(Records from a data collection)

====================

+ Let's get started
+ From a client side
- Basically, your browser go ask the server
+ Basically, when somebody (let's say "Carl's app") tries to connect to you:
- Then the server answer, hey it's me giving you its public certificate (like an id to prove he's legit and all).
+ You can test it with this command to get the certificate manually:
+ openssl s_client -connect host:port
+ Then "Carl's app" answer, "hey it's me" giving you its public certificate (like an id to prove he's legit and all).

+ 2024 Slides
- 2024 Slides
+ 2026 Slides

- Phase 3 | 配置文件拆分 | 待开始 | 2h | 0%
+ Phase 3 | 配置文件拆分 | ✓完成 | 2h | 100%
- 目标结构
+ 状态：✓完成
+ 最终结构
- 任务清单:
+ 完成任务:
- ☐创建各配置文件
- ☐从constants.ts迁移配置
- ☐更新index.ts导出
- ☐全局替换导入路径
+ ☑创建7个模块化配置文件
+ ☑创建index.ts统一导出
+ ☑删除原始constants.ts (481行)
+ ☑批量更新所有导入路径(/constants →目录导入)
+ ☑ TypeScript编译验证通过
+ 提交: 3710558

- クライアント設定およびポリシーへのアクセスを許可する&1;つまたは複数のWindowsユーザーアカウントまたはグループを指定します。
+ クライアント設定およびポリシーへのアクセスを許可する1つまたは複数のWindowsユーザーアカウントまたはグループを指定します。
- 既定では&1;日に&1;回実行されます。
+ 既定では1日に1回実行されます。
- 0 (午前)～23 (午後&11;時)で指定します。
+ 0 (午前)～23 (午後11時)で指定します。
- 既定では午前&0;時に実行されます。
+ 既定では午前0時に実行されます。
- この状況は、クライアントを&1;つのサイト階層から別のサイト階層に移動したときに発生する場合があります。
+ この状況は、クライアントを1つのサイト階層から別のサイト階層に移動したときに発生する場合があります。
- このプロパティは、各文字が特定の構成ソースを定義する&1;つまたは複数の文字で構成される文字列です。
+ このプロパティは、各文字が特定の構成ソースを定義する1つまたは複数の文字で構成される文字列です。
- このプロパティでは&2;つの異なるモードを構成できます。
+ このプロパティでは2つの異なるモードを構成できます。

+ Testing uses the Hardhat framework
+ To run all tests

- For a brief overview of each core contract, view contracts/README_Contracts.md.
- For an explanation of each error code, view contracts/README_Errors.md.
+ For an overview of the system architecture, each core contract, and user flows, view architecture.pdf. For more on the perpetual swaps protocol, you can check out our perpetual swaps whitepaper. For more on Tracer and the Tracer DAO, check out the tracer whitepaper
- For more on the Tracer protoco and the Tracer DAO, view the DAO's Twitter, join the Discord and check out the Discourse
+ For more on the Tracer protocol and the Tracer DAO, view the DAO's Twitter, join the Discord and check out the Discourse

====================

Only a number is expected here: how many lines above contain the word "each".

3